HONG KONG (Reuters Breakingviews) - Twitter deserves a follow for muting and blocking China. The U.S. social network suspended state-backed accounts trying to subvert protests in Hong Kong. It also will stop accepting ads from government-controlled media. Beijing’s wedge issue provides a good opportunity for Facebook, YouTube and others to reconsider profiting from propaganda.
The announcements from the $32 billion company led by Jack Dorsey included samples of tweets comparing demonstrators in Hong Kong to ISIS fighters and cockroaches, and alleging that they are backed by foreign agents. In addition to the 936 active accounts closed by Twitter, it purged a “spammy network” of around 200,000 dormant ones. Facebook, for its part, shut down multiple inauthentic pages, groups and accounts for the same reason.
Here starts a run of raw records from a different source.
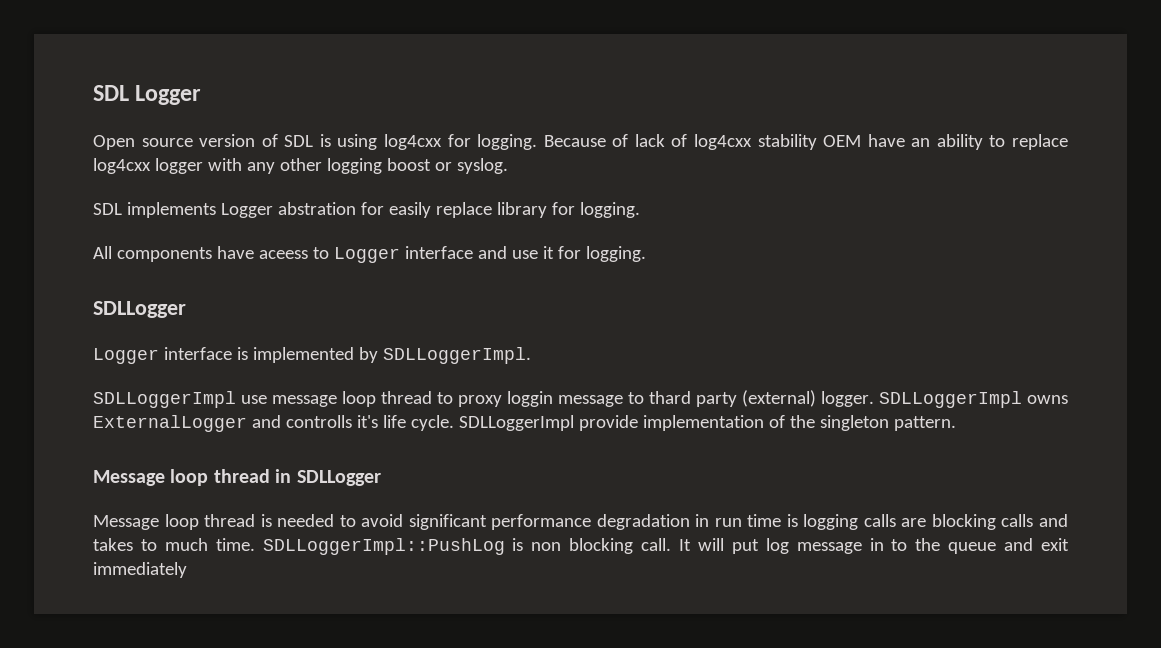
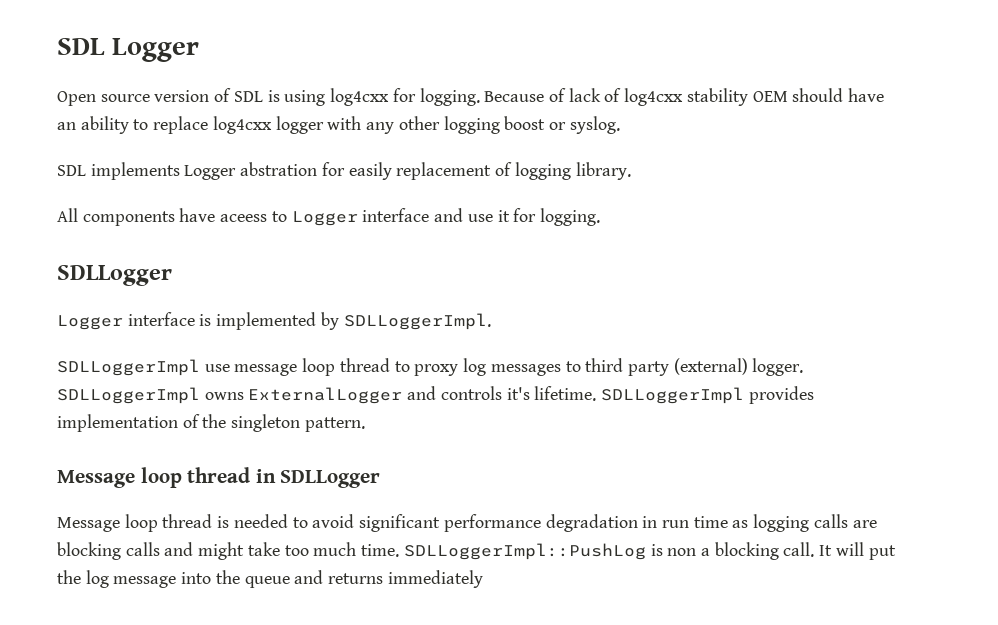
(862, 141) none -> [792,88,844,102] should
[435,202,640,218] replace library for logging. -> [396,162,631,180] replacement of logging library.
[507,391,691,407] loggin message to thard -> [463,358,624,376] log messages to third
[285,415,638,431] controlls it's life cycle. SDLLoggerImpl provide -> [440,386,814,404] controls it's lifetime. SDLLoggerImpl provides
[786,514,798,527] is -> [732,520,749,528] as
[93,538,157,551] takes to -> [198,542,309,560] might take too
(562, 546) none -> [700,548,710,556] a
(759, 546) none -> [57,570,81,584] the
[869,538,908,551] in to -> [181,572,212,584] into
[1041,538,1070,551] exit -> [328,573,384,584] returns

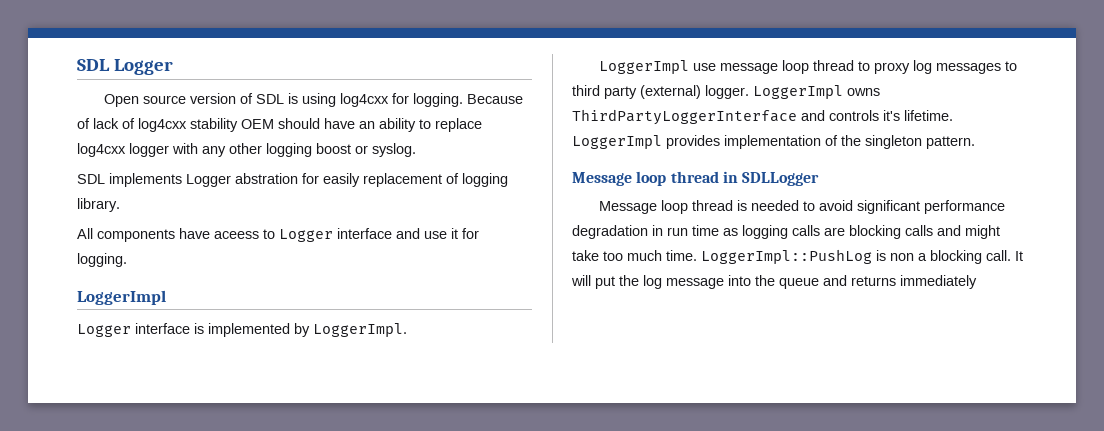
[57,265,172,286] SDLLogger -> [77,290,166,305] LoggerImpl
[343,313,491,330] [57,359,200,376] SDLLoggerImpl. // SDLLoggerImpl -> [313,323,407,337] [599,60,690,74] LoggerImpl. // LoggerImpl
[57,387,403,404] SDLLoggerImpl owns ExternalLogger -> [753,85,880,99] [572,109,797,125] LoggerImpl owns ThirdPartyLoggerInterface
[601,387,745,404] SDLLoggerImpl -> [572,135,662,149] LoggerImpl
[403,543,646,560] SDLLoggerImpl::PushLog -> [701,249,872,264] LoggerImpl::PushLog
Although Twitter says the contemporaneous decision to stop running ads from the likes of China’s state-backed Xinhua News Agency and broadcaster CCTV is unrelated to Hong Kong, their promoted articles make similar allegations.
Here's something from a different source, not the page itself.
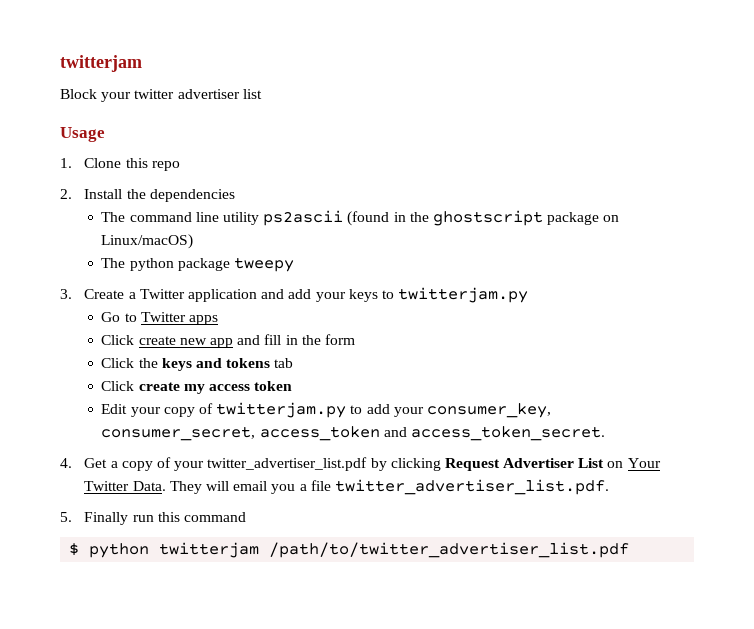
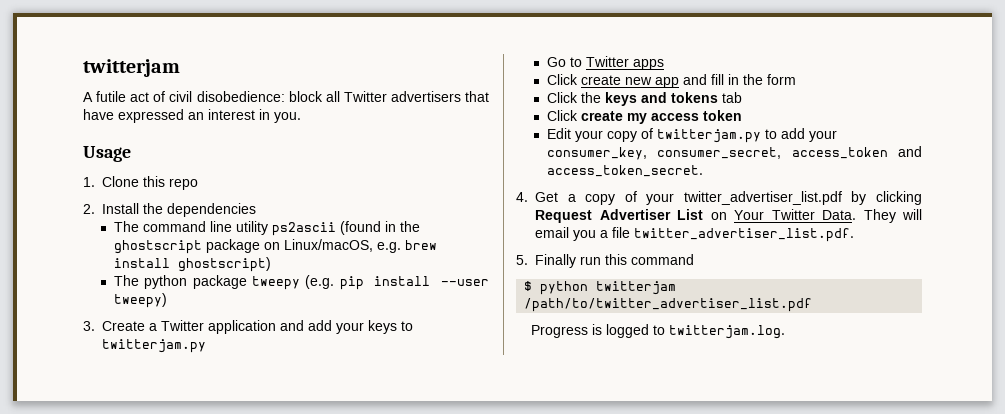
[60,89,262,102] Block your twitter advertiser list -> [83,91,490,102] [83,109,301,123] A futile act of civil disobedience: block all Twitter advertisers that have expressed an interest in you.
[101,234,194,249] Linux/macOS) -> [283,239,437,253] [113,257,271,272] Linux/macOS, e.g. brew install ghostscript)
(295, 264) none -> [305,275,489,290] [113,293,167,308] (e.g. pip install --user tweepy)
(630, 550) none -> [531,324,786,339] // Progress is logged to twitterjam.log.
Big money is at stake. Facebook, for example, generated about $5 billion of revenue from Chinese advertisers last year, or about 10% of its total, according to an estimate by Pivotal Research analyst Brian Weiser. YouTube hosts a channel for China Central Television. The China Daily designed an entire pull-out section to look like news, and paid to place it inside the Washington Post.
By refusing to promote state messaging, paid or covert, Twitter will pay a price. Its moral stand will, however, catch the eyes of young employees at Facebook and Google, who might ask the same of their management teams. Shareholders are bound to wince at such political positions, but with Beijing already pushing foreign companies to back its line as it cracks down on democracy protests, American media outfits are caught squarely in the crossfire. They have little or no presence, or future, in China anyway.
Dealing with Beijing’s efforts to manipulate Western audiences is admittedly complicated, and risks sliding into censorship. Hordes of Chinese posters troll sites like Reddit and Quora, upvoting nationalist comments and attacking critics. Not all of them are government employees. Private Chinese companies also fly their country’s flag by taking out patriotic ads overseas. Is that propaganda, too? The situation cannot be solved in a tweet-thread, but at least Twitter started the conversation.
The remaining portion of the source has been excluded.